**Work order**
For the data below, report how many lines include the word "width", and write nothing else.

[Start of section]

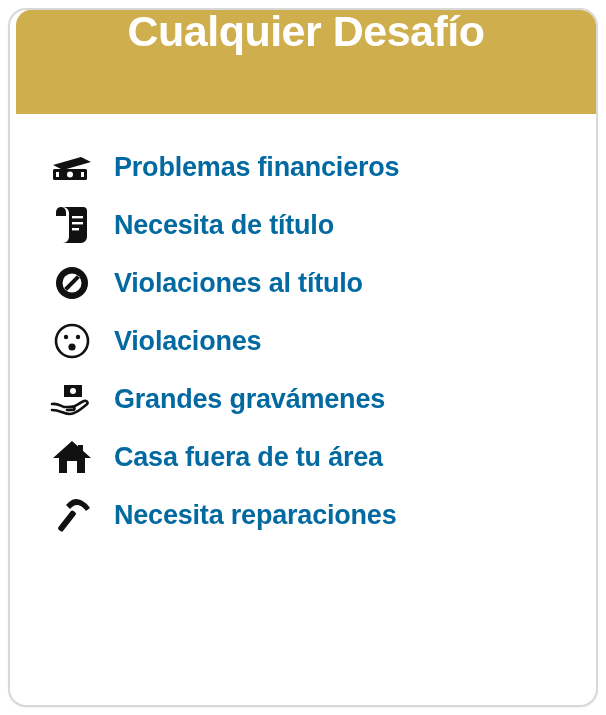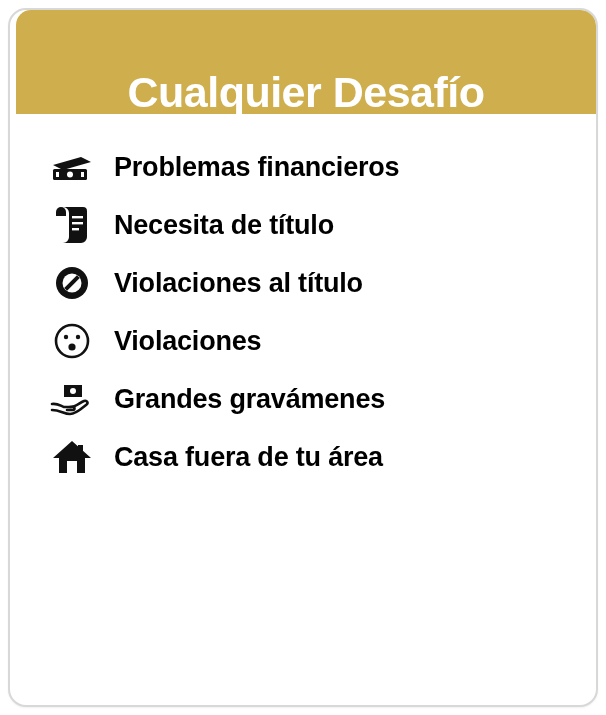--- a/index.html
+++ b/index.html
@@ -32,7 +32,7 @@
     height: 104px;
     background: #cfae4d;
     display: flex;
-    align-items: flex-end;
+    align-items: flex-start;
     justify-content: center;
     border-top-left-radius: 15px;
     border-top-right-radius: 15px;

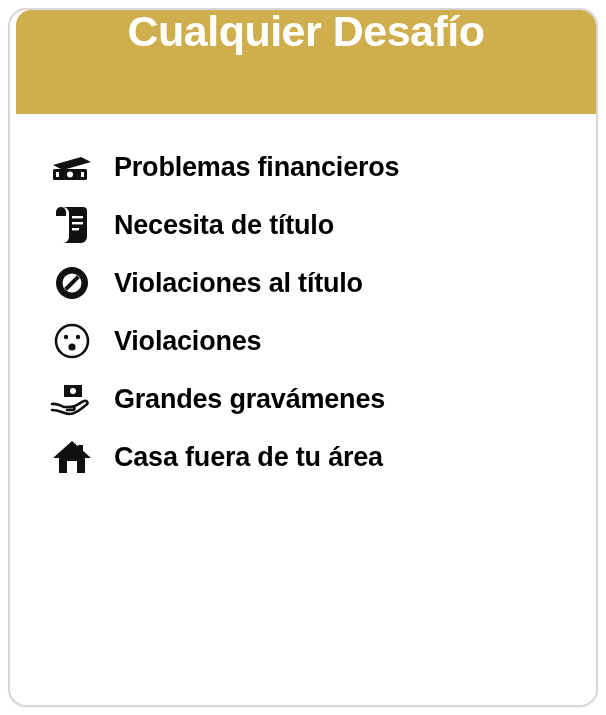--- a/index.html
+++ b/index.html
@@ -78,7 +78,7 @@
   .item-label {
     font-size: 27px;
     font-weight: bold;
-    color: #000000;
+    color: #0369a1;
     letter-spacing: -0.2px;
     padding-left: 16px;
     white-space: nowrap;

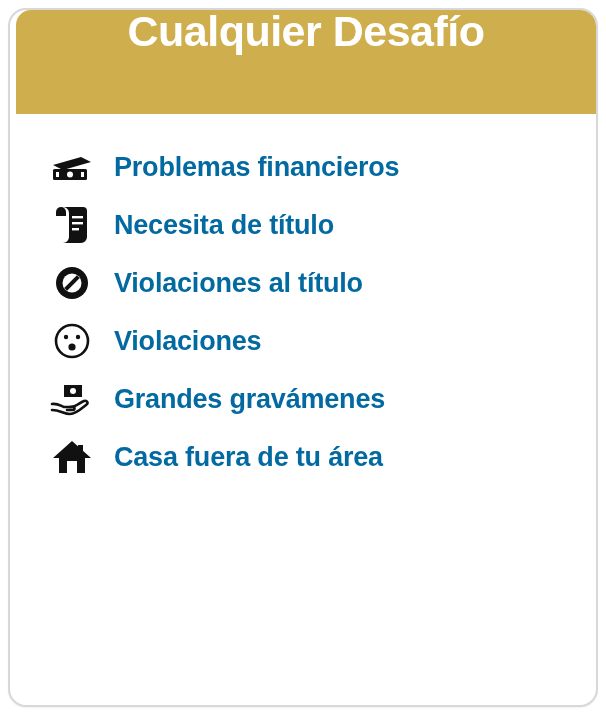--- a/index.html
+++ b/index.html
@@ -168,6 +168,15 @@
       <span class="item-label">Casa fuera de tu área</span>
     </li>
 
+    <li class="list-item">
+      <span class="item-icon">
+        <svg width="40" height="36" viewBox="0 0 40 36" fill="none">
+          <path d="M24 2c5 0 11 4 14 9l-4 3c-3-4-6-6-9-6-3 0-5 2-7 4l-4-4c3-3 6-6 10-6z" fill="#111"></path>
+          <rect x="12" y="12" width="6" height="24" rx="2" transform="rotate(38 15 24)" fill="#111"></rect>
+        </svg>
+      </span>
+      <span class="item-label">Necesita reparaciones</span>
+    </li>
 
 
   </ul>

[End of section]

**Exercise response**
2